Dave Lemire is the produce manager at Tsawwassen Safeway in B.C., and the only Canadian winner of a 2011 United Fresh Retail Produce Manager award. Below, he shares his best practices.
Take ownership of your department
Produce is the first section customers visit. It sets the tone of the store and so employees in this department make a vital contribution to the store’s image. Lemire says one of his most important jobs, therefore, is mentoring his staff . Lead by example in all aspects of the produce business, from quality control to work ethic, he says. Lemire wants his staff to be able to do everything, including handling the paperwork. It gives employees a clear picture on how to be successful in produce, and gives you more opportunities to offer positive feedback on their follow-through.
Focus on food safety and shrink control
Lemire cites attention to these areas as having the biggest impact on his department’s profitability. Safeway makes daily deliveries to its stores, so Lemire says he’s able to control shrink while ensuring the freshest produce for customers. “We do a lot of composting in our produce department.
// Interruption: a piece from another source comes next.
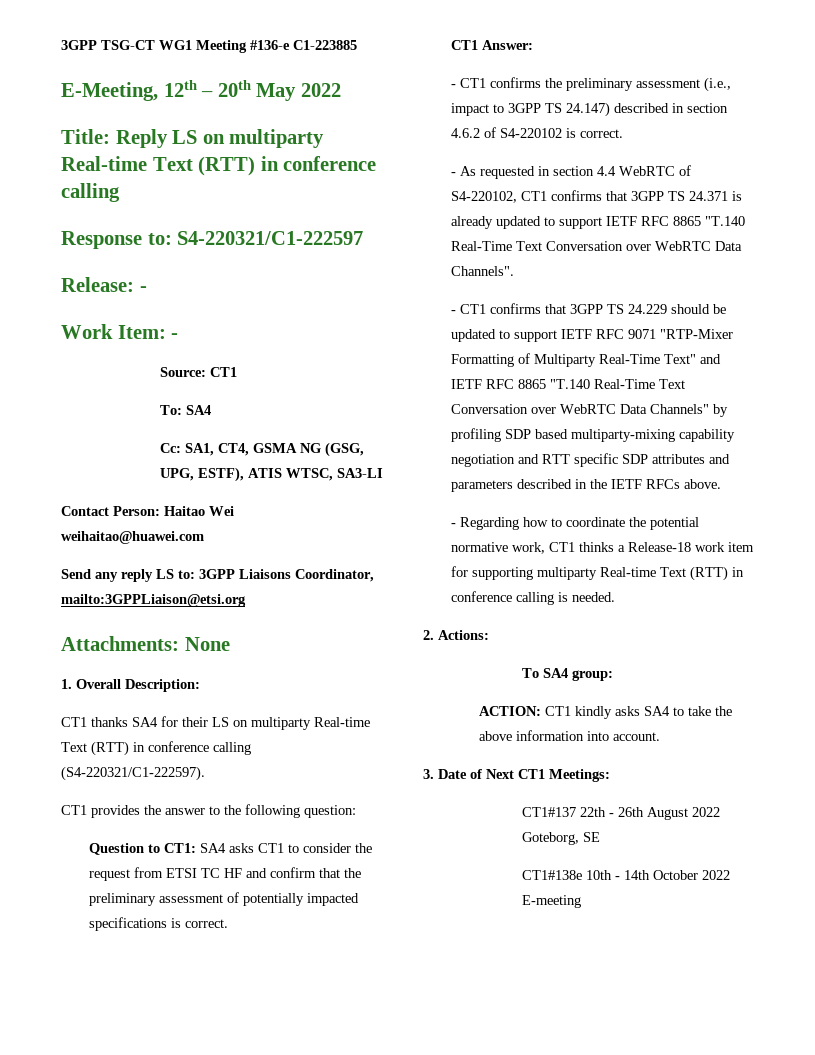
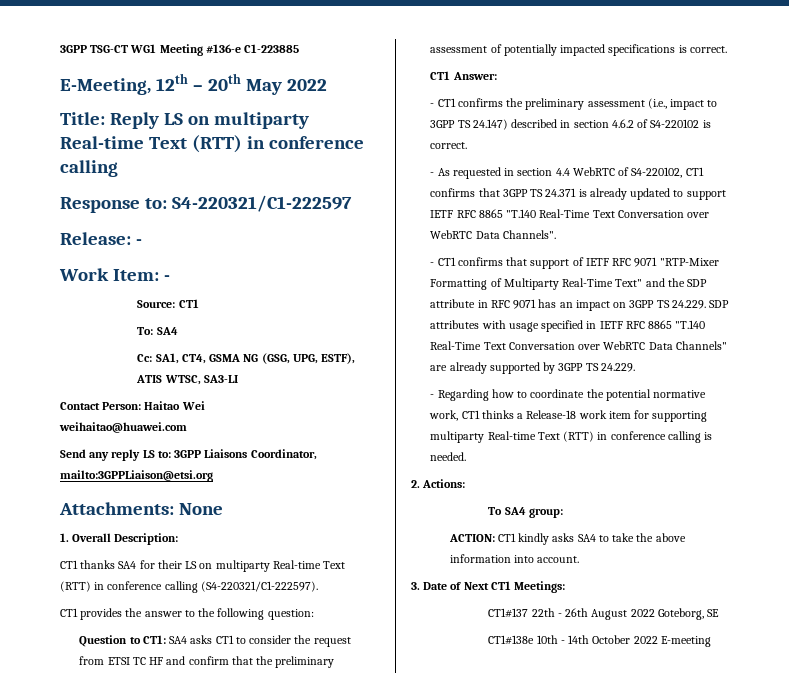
- - CT1 confirms that 3GPP TS 24.229 should be updated to support IETF RFC 9071 "RTP-Mixer Formatting of Multiparty Real-Time Text" and IETF RFC 8865 "T.140 Real-Time Text Conversation over WebRTC Data Channels" by profiling SDP based multiparty-mixing capability negotiation and RTT specific SDP attributes and parameters described in the IETF RFCs above.
+ - CT1 confirms that support of IETF RFC 9071 "RTP-Mixer Formatting of Multiparty Real-Time Text" and the SDP attribute in RFC 9071 has an impact on 3GPP TS 24.229. SDP attributes with usage specified in IETF RFC 8865 "T.140 Real-Time Text Conversation over WebRTC Data Channels" are already supported by 3GPP TS 24.229.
If an item isn’t saleable or edible, we’ll compost it, which reduces our waste disposal costs,” he says.
Be a role model–in and out of the store
Lemire was too modest to talk about this one, but his store manager, Rick Munn, chipped in. “Dave’s department receives more store compliments than all compliments combined [from the entire store]. He’s the kind of man that makes a positive difference in our customers’ lives.” Munn relays the story about a young customer named Johnny who was born with apert syndrome, which left him severely physically disfigured. “Johnny always called Dave ‘boss’ and said that when he was old enough, he wanted to work for Dave.” Unfortunately, Johnny passed away before he was old enough. After his death, Johnny’s mom showed Lemire a school project in which Johnny wrote that when he grew up he would work for Dave at Safeway. “It really showed me how we can truly make a positive difference in someone’s life, even when we’re at work,” says Munn.